There are layers and layers of history wherever you are, sometimes only surviving in place names, sometimes not even then. The names are remembered by the people who live there, but outsiders can have trouble finding the place. Perhaps the automobile leads us to forget our geography; certainly changes in population and politics do, as the colonists eliminated the indigenous population, and New York absorbed The Bronx and other outer boroughs. The Post Office’s delivery system follows along, as Fordham becomes a ZIP Code within New York, or Hampden-Sydney disappears into Farmville.

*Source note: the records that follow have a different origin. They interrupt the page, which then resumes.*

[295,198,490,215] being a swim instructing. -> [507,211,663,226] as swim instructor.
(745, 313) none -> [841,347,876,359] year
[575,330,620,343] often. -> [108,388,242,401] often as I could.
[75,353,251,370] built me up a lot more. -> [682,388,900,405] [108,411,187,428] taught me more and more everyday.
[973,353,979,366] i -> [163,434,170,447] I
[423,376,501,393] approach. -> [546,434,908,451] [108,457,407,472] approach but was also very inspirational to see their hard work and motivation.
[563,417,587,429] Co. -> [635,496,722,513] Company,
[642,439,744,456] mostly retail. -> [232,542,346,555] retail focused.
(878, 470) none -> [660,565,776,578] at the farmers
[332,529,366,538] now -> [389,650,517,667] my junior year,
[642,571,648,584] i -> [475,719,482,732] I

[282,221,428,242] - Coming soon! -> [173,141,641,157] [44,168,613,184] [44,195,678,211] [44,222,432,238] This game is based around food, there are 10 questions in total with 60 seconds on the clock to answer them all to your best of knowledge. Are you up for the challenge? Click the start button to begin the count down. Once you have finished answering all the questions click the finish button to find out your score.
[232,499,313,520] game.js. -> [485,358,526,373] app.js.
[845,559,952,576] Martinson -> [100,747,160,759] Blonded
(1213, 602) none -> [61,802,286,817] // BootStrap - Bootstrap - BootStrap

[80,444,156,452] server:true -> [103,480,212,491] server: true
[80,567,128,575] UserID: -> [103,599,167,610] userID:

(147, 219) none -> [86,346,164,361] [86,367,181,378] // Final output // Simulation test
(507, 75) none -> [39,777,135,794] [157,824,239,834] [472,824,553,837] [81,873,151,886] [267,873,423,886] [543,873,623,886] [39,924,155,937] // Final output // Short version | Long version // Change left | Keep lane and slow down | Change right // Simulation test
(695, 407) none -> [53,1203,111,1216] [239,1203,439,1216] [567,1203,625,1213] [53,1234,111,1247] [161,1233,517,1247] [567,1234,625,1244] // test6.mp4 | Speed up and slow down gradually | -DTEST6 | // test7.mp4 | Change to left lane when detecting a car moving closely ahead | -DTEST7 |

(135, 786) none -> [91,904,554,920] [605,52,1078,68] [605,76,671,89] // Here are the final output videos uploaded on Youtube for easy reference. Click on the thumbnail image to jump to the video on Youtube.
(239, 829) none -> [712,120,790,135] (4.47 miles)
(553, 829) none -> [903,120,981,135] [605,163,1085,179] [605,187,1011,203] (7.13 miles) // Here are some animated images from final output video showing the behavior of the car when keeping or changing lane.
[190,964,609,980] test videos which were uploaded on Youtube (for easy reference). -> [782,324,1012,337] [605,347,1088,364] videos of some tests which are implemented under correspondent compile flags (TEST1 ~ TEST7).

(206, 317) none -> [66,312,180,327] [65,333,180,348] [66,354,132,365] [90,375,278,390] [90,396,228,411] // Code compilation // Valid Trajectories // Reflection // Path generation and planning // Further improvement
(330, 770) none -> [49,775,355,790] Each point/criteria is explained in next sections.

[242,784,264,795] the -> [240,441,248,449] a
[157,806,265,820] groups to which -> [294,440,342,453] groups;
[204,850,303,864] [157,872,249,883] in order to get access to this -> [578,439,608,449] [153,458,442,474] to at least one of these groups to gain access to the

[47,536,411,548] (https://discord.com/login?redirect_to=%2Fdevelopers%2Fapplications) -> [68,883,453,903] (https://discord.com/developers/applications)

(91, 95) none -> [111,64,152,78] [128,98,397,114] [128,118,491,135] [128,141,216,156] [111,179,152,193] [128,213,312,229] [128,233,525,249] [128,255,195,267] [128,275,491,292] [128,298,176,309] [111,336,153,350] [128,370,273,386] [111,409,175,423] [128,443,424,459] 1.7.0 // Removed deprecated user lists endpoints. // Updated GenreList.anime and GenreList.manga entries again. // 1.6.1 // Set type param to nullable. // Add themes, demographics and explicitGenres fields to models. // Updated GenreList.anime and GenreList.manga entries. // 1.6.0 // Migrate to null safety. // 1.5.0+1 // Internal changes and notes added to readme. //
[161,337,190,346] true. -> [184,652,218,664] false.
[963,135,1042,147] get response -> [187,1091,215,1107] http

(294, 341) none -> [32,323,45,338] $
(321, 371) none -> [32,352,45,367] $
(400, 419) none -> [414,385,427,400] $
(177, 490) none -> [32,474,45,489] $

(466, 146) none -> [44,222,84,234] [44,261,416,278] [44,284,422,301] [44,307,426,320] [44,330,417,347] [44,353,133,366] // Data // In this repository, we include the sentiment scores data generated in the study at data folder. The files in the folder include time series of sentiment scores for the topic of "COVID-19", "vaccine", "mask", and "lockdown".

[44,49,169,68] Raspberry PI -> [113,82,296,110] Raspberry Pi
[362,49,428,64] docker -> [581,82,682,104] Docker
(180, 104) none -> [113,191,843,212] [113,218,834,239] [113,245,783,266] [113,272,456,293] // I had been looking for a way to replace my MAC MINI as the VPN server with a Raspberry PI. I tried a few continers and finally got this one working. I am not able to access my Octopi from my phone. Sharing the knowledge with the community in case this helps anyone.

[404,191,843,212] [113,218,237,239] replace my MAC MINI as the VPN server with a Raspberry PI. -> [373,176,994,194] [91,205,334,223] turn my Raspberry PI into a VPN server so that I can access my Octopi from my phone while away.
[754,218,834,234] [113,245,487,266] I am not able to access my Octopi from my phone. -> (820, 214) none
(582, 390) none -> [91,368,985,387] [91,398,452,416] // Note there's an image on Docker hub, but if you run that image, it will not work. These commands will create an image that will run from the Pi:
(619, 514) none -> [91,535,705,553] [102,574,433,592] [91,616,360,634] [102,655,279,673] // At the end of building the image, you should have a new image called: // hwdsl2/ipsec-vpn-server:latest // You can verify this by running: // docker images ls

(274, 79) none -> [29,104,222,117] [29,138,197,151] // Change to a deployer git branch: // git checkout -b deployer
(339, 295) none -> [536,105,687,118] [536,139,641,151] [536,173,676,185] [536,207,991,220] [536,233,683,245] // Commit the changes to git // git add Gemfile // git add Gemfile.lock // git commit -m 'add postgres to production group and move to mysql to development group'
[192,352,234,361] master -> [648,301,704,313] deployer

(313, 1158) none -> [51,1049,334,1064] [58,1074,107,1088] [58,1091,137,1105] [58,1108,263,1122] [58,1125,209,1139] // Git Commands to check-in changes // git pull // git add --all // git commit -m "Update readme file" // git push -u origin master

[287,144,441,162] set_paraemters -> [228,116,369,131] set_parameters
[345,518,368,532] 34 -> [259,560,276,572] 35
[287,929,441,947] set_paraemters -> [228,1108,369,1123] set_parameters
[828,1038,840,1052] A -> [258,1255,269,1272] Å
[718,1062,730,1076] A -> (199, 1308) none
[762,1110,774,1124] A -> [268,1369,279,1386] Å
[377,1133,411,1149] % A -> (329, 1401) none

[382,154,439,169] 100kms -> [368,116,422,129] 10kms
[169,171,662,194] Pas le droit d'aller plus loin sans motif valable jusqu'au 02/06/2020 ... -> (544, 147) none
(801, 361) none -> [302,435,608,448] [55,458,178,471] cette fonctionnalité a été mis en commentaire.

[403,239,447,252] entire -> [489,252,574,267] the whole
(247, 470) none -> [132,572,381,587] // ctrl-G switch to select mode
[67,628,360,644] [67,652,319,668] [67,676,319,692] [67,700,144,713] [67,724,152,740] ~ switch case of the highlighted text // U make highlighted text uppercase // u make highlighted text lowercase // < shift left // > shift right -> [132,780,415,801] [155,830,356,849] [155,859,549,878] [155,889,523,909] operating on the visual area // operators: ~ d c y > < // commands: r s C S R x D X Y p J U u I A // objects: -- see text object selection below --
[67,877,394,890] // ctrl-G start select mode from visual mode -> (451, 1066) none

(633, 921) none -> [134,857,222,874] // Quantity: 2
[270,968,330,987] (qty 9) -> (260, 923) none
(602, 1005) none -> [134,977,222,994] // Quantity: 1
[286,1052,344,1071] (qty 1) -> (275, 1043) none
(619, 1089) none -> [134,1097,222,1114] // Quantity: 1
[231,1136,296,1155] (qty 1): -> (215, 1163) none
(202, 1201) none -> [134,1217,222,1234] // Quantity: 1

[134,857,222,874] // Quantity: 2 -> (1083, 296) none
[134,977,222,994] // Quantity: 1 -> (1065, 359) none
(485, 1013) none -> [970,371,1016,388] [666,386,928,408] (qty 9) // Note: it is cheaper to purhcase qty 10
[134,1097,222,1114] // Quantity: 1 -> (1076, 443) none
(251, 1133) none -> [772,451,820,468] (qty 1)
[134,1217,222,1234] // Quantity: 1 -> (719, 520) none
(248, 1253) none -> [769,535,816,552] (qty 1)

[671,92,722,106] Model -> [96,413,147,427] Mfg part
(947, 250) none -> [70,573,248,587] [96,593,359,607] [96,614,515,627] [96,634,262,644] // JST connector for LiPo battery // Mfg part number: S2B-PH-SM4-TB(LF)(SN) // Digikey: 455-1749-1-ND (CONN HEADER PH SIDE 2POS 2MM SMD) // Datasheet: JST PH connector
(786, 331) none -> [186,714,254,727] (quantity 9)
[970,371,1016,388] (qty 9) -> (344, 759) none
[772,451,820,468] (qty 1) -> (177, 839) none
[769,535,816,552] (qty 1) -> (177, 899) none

Or Poughquag into Hopewell Junction.

This latter amuses me somewhat as there are post offices in both the hamlet of Poughquag, Town of Beekman, and Hopewell Junction, Town of East Fishkill, while the sorting and distribution facility serving them all is in Arthursburg, on a parcel divided between the Town of East Fishkill and the Town of Lagrange, and associated with the Lagrangeville post office. The Poughquag post office itself isn’t in the hamlet of Poughquag, but it’s certainly closer to homes in the hamlets of Beekmanville and Clove Valley than Hopewell Junction is. Which leads to the silliness of the corner Stop & Shop (owned by Ahold, a Dutch company) posting a sign lauding our local store here in Hopewell Junction.

(Perhaps this explains why adventurers can land on a planet and immediately find the single person they seek: All places are identical.)

Acknowledging that we weren’t the only ones ever here, learning the stories of where we are, and of the people who were here before us, requires a bit of humility to look away from the narcissistic mirror of our solipsism to curiously ask, “Who are you? Where are we?”